Matthew 24:21 - Coke's Commentary on the Holy Bible

Bible Comments

Then shall be great tribulation— In the preceding verses our Saviour warned his disciples to fly as soon as ever they saw Jerusalem besieged by the Romans, and now he assigns a reason for his giving them this caution. The words used in this verse seem to be a proverbial form of expression, as in Exodus 10:14. Joel 2 :Genesis 9:27. Our Lord, therefore, might fitly apply the same manner of speaking upon the present occasion: but he does not make use of proverbial expressions without a proper meaning; and this may be understood even literally. For indeed all history cannot furnish us with a parallel to the calamities and miseries of the Jews; rapine and murder, famine and pestilence within, fire and sword, and all the terrors of war without. Our Saviour wept at the foresight of these calamities; and it is almost impossible for persons of any humanity to read the relation of them without weeping too.

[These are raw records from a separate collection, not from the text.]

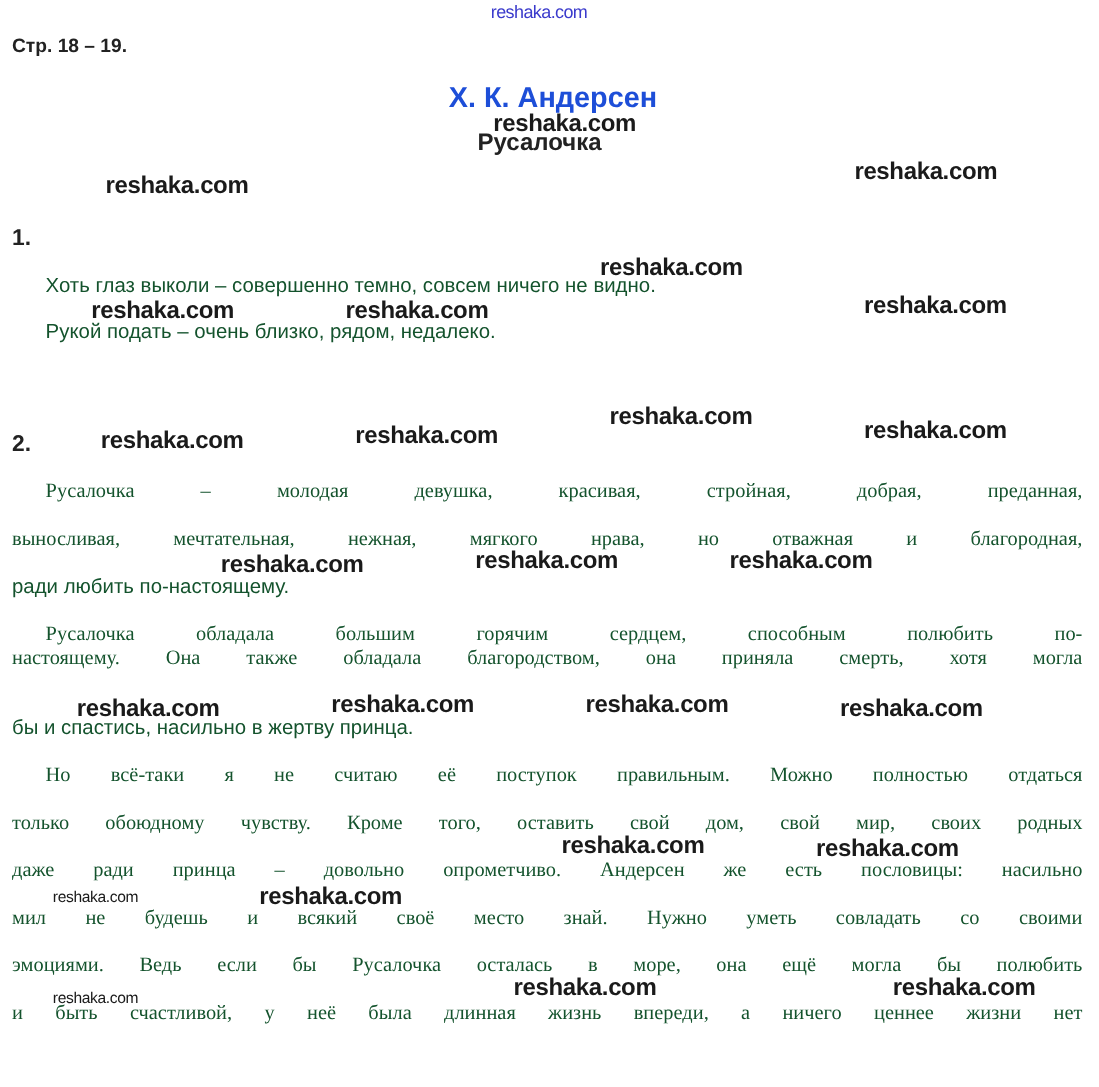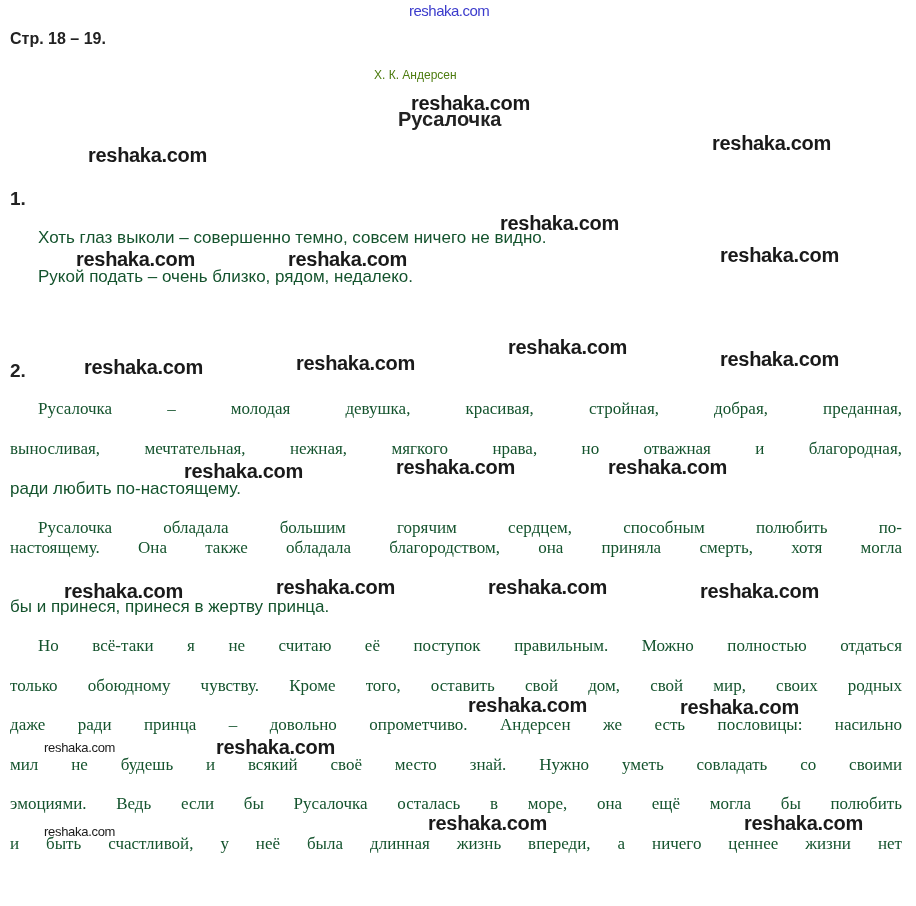--- a/index.html
+++ b/index.html
@@ -10,7 +10,7 @@
     .abs { position: absolute; white-space: nowrap; text-align: right; }
     .top-wm { top: 2px; left: 409px; font-size: 15px; color: #3b3bcc; letter-spacing: -0.5px; }
     .page-ref { top: 30px; left: 10px; font-size: 16px; font-weight: bold; color: #222; }
-    .author { top: 68px; left: 374px; font-size: 12px; font-weight: normal; color: #4d7c0f; }
+    .author { top: 68px; left: 374px; font-size: 24px; font-weight: bold; color: #1d4ed8; }
     .title { top: 108px; left: 398px; font-size: 20px; font-weight: bold; color: #222; }
     .num { font-size: 19px; font-weight: bold; color: #222; }
     .line { font-size: 17px; color: #14532d; }

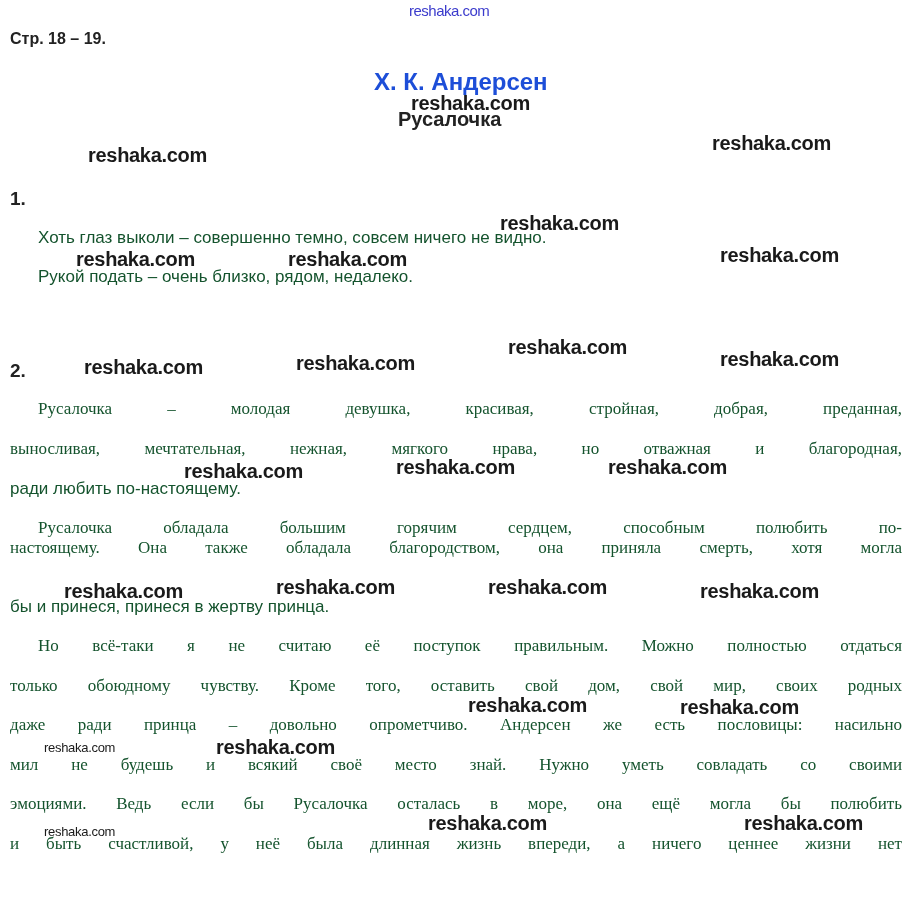--- a/index.html
+++ b/index.html
@@ -38,7 +38,7 @@
 
 <div class="abs line justify" style="top:518px;left:38px;width:864px;">Русалочка обладала большим горячим сердцем, способным полюбить по-</div>
 <div class="abs line justify" style="top:538px;">настоящему. Она также обладала благородством, она приняла смерть, хотя могла</div>
-<div class="abs line" style="top:597px;left:10px;">бы и принеся, принеся в жертву принца.</div>
+<div class="abs line" style="top:597px;left:10px;">бы и спастись, насильно в жертву принца.</div>
 
 <div class="abs line justify" style="top:636px;left:38px;width:864px;">Но всё-таки я не считаю её поступок правильным. Можно полностью отдаться</div>
 <div class="abs line justify" style="top:676px;">только обоюдному чувству. Кроме того, оставить свой дом, свой мир, своих родных</div>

The Jewish historian might well say, as he does in the preface to his history: "If the misfortunes of all, from the beginning of the world, were compared with those of the Jews, they would appear much inferior upon comparison. In short, no other city ever suffered such things, as no other generation from the beginning of the world was ever more fruitful of wickedness." See Luke 21:22; Luke 21:38 and Bishop Newton

Matthew 24:21

21 For then shall be great tribulation, such as was not since the beginning of the world to this time, no, nor ever shall be.